Diagnosis of ALS is very difficult because the symptoms can mimic a multitude of neurologic diseases. In the early stages, it is basically a diagnosis of exclusion.
The World Federation of Neurology has developed a method to diagnose ALS that combines clinical diagnosis with electrophysiologic findings. After life-threatening or other neurological causes have been ruled out, there are certain guidelines to follow when diagnosing the patient.
Clinically definite ALS requires that there be signs of upper motor neuron (UMN) and lower motor neuron (LMN) dysfunction in at least 3 different body segments. If this is present then it can be said that ALS is a definite diagnosis. If UMN and LMN dysfunction is only in 2 body segments then the diagnosis of ALS is clinically probable.
When UMN and LMN dysfunction is present in at least 1 body segment or UMN dysfunction in 1 area with LMN signs observed on EMG in at least 2 limbs, along with lab-supported signs of ALS, then there is a probability of ALS.

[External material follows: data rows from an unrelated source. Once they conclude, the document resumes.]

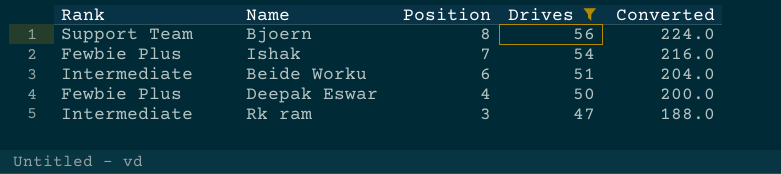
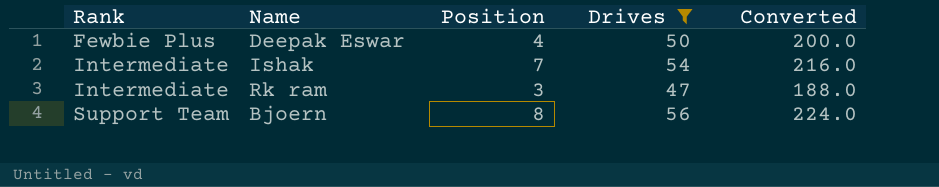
row order: Position descending -> Rank ascending
row Beide Worku: Intermediate | 6 | 51 | 204.0 -> none
Ishak | Rank: Fewbie Plus -> Intermediate

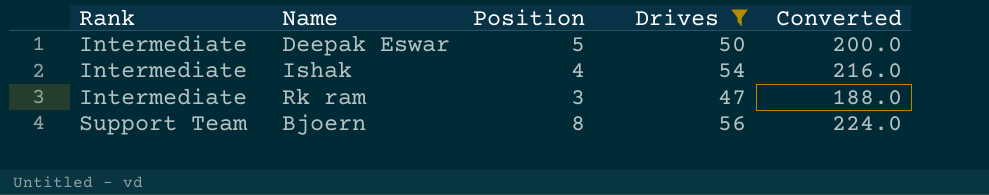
Deepak Eswar | Rank: Fewbie Plus -> Intermediate
Deepak Eswar | Position: 4 -> 5
Ishak | Position: 7 -> 4

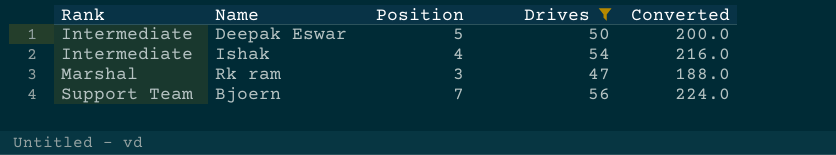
Rk ram | Rank: Intermediate -> Marshal
Bjoern | Position: 8 -> 7

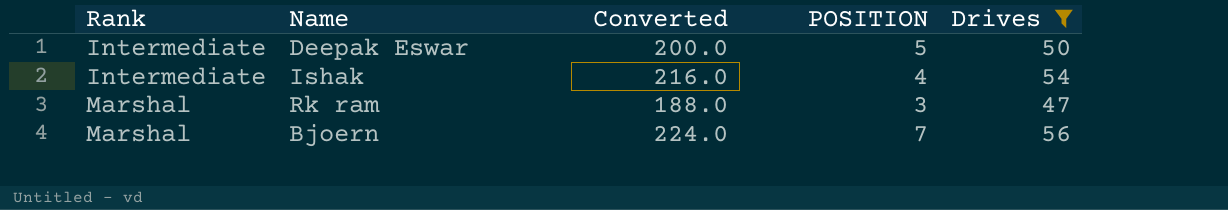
column Converted | position: 5 -> 3
column name: Position -> POSITION
Bjoern | Rank: Support Team -> Marshal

Clinically possible ALS is another diagnosis type that occurs when there is; UMN and LMN signs in 1 body segment, UMN signs in at least 2 segments alone, or LMN signs in areas above the UMN. Clinically suspected ALS is solely LMN dysfunction after other causes of LMN dysfunction have been ruled out.
The way that ALS is diagnosed is difficult, but utilizing electrodiagnosis can help to make the appropriate diagnosis. One hallmark association with ALS is that during electrodiagnosis, the results will show normal afferent (sensory) nerve conduction with abnormal efferent (motor) nerve conduction and reduced motor compound muscle contractions (action potentials).
If genetic association or hereditary is the suspected cause of ALS, then genetic testing is appropriate for further diagnosis. Genetic testing of the following genes can aid in the diagnosis of ALS: SOD1, TARDBP, FUS, ANG, C9orf72 and FIG4. Further evaluation may be required by a specialist who focuses on ALS diagnoses.
Treatment of ALS:
There is no cure for ALS at this time. Research is being diligently conducted to hopefully develop a cure for this devastating disease. The main treatment focus at the time is on disease progression prevention and treating the symptoms.
The American Academy of Neurology recommends for ALS management that all patients be offered the medication Riluzole. Riluzole is a pharmaceutical drug that slows the progression of the disease process. It does so by decreasing glutamate levels. There are side effects with all medications, so please discuss the risks/benefits before adding any new medication to your treatment plan.
Other types of management available include treating the associated symptoms. For example, if the patient is having difficulty swallowing and consuming food/water, then the patient should seek intervention by insertion of a feeding tube (PEG tube) so that the patient can receive appropriate nutrition and hydration. If the patient is experiencing difficulty breathing, then a CPAP/BiPAP may be initiated or mechanical ventilation may be necessary. It is recommended by the American Academy of Neurology that creatine and high-dose vitamin E not be utilized in the treatment of ALS patients.
Other medications may be used to alleviate some of the symptoms. Muscle relaxants may be utilized for muscle spasticity. Nuedexta is often recommended for treatment of pseudobulbar affect. Mucolytic medications can be utilized for increased thickened muco-secretions.
Medications such as Lorazepam may be utilized for anxiety. If depression is suspected, then including SSRIs in the treatment plan may be appropriate. NSAIDs and opiates may be required for pain relief.
Clinical studies continue to be performed to develop new and improved medications that will slow the progression of, or even cure ALS. At this point, the management is limited to supportive care and slow disease progression. Please speak with your healthcare provider to determine the appropriate treatment plan for your individual case.